# Tijuana, Mexico Tarantula hunt



## sntcruzan (Aug 16, 2007)

My family and I are on a mission trip in Tijuana at a orphanage that freinds of ours run.We took 19 children from the orphanage out on a science field trip/T hunt this morning.It was a success and I'll post more with a few pics when I get back next week.The kids were totally stoked about the eventure.


----------



## TalonAWD (Aug 16, 2007)

Yes please post some pictures and the type of tarantula you guys found in Tijuana. I'm really curious.


----------



## TalonAWD (Aug 24, 2007)

Any updates?


----------



## Drachenjager (Sep 1, 2007)

TalonAWD said:


> Yes please post some pictures and the type of tarantula you guys found in Tijuana. I'm really curious.


i didnt see any spiders there, i did see something else tho lol


----------



## DavidRS (Sep 1, 2007)

Drachenjager said:


> i didnt see any spiders there, i did see something else tho lol


A donkey show?


----------



## Drachenjager (Sep 2, 2007)

DavidRS said:


> A donkey show?


you know thats just an urban legend ...


----------



## sick4x4 (Sep 2, 2007)

Drachenjager said:


> you know thats just an urban legend ...

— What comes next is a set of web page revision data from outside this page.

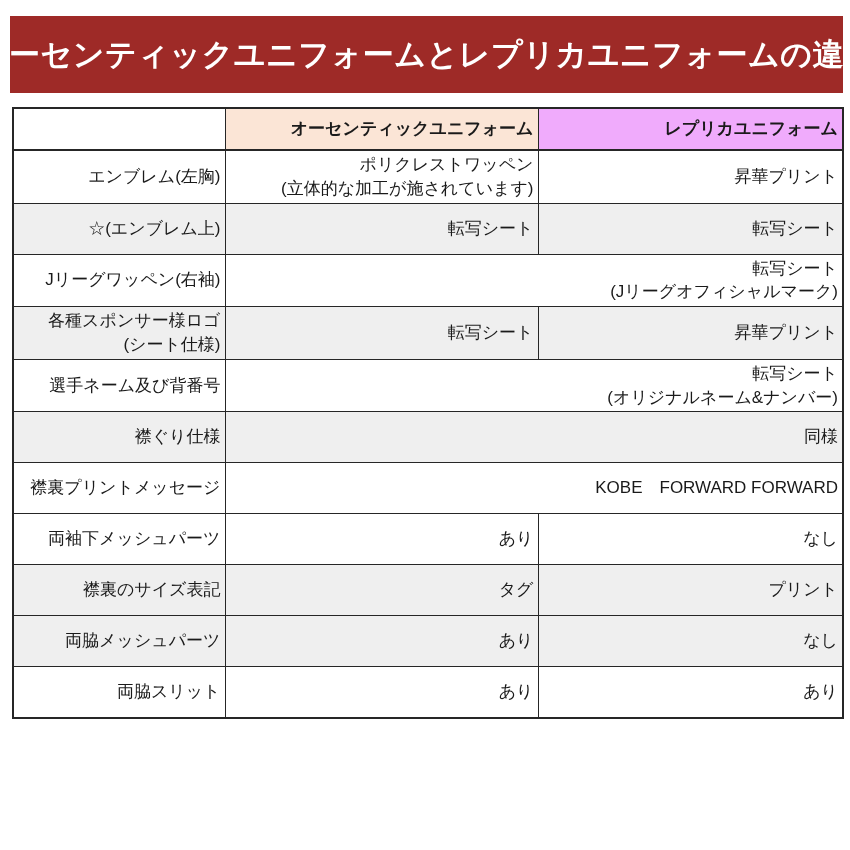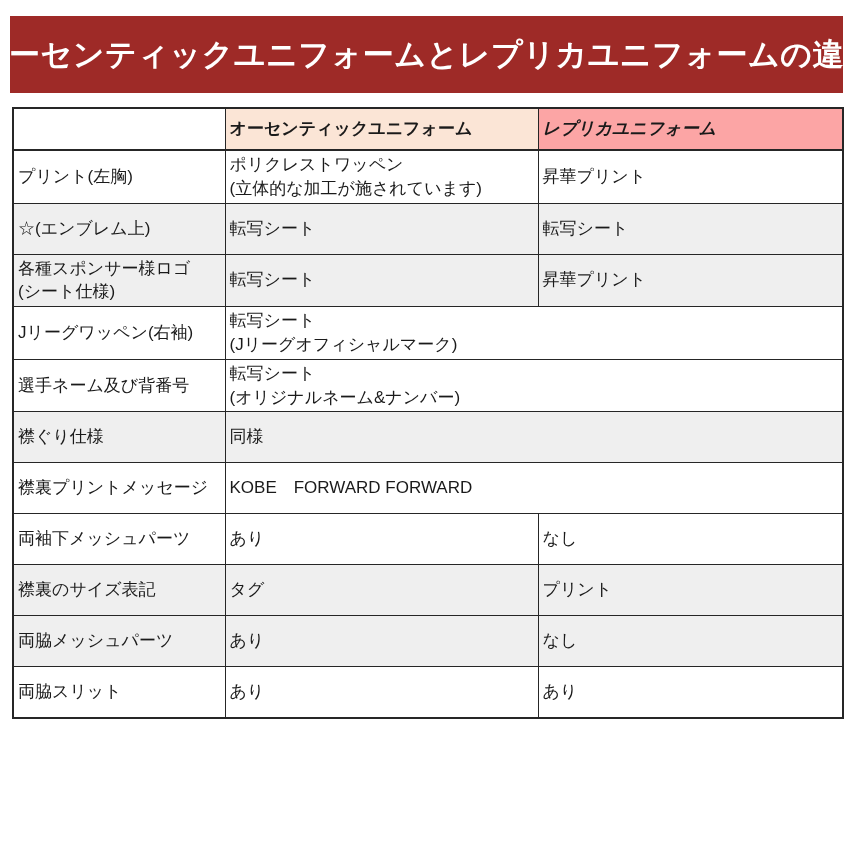--- a/index.html
+++ b/index.html
@@ -37,36 +37,36 @@
     width: 830px;
     border-collapse: collapse;
     table-layout: fixed;
     border: 2px solid #262626;
   }
   col.c1 { width: 212px; }
   col.c2 { width: 313px; }
   col.c3 { width: 305px; }
   .compare td, .compare th {
     border: 1px solid #262626;
-    text-align: left;
+    text-align: right;
     vertical-align: middle;
     font-size: 17px;
     font-weight: normal;
     line-height: 1.4;
     white-space: pre-line;
     padding: 2px 4px;
     box-sizing: border-box;
   }
   tr.head-row { height: 42px; }
   tr.head-row th {
     font-weight: bold;
     border-bottom-width: 2px;
   }
   th.hdr-authentic { background: #fbe5d6; }
-  th.hdr-replica  { background: #fca5a5; font-style: italic; }
+  th.hdr-replica  { background: #f0abfc; }
   tr.data-row { height: 51px; }
   tr.stripe td { background: #efefef; }
   .msg-cell { font-size: 18px; }
 </style>
 </head>
 <body>
 
 <div class="banner">
   <span class="banner-title">オーセンティックユニフォームとレプリカユニフォームの違い</span>
 </div>
@@ -79,43 +79,43 @@
     </colgroup>
 
   <tbody>
       <tr class="head-row">
     <th></th>
     <th class="hdr-authentic">オーセンティックユニフォーム</th>
     <th class="hdr-replica">レプリカユニフォーム</th>
   </tr>
 
   <tr class="data-row">
-    <td>プリント(左胸)</td>
+    <td>エンブレム(左胸)</td>
     <td>ポリクレストワッペン
 (立体的な加工が施されています)</td>
     <td>昇華プリント</td>
   </tr>
 
   <tr class="data-row stripe">
     <td>☆(エンブレム上)</td>
     <td>転写シート</td>
     <td>転写シート</td>
   </tr>
 
+  <tr class="data-row">
+    <td>Jリーグワッペン(右袖)</td>
+    <td colspan="2">転写シート
+(Jリーグオフィシャルマーク)</td>
+  </tr>
+
   <tr class="data-row stripe">
     <td>各種スポンサー様ロゴ
 (シート仕様)</td>
     <td>転写シート</td>
     <td>昇華プリント</td>
-  </tr>
-
-  <tr class="data-row">
-    <td>Jリーグワッペン(右袖)</td>
-    <td colspan="2">転写シート
-(Jリーグオフィシャルマーク)</td>
   </tr>
 
   <tr class="data-row">
     <td>選手ネーム及び背番号</td>
     <td colspan="2">転写シート
 (オリジナルネーム&amp;ナンバー)</td>
   </tr>
 
   <tr class="data-row stripe">
     <td>襟ぐり仕様</td>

just take my word for it they exist

save the trip, im sure the Internet has something to the same effect....

wayne


----------



## DavidRS (Sep 2, 2007)

Drachenjager said:


> you know thats just an urban legend ...


You´re probably right. But my trip to La Zona Rosa wasn´t bad. There was quite a selection at the Chicago Club.


----------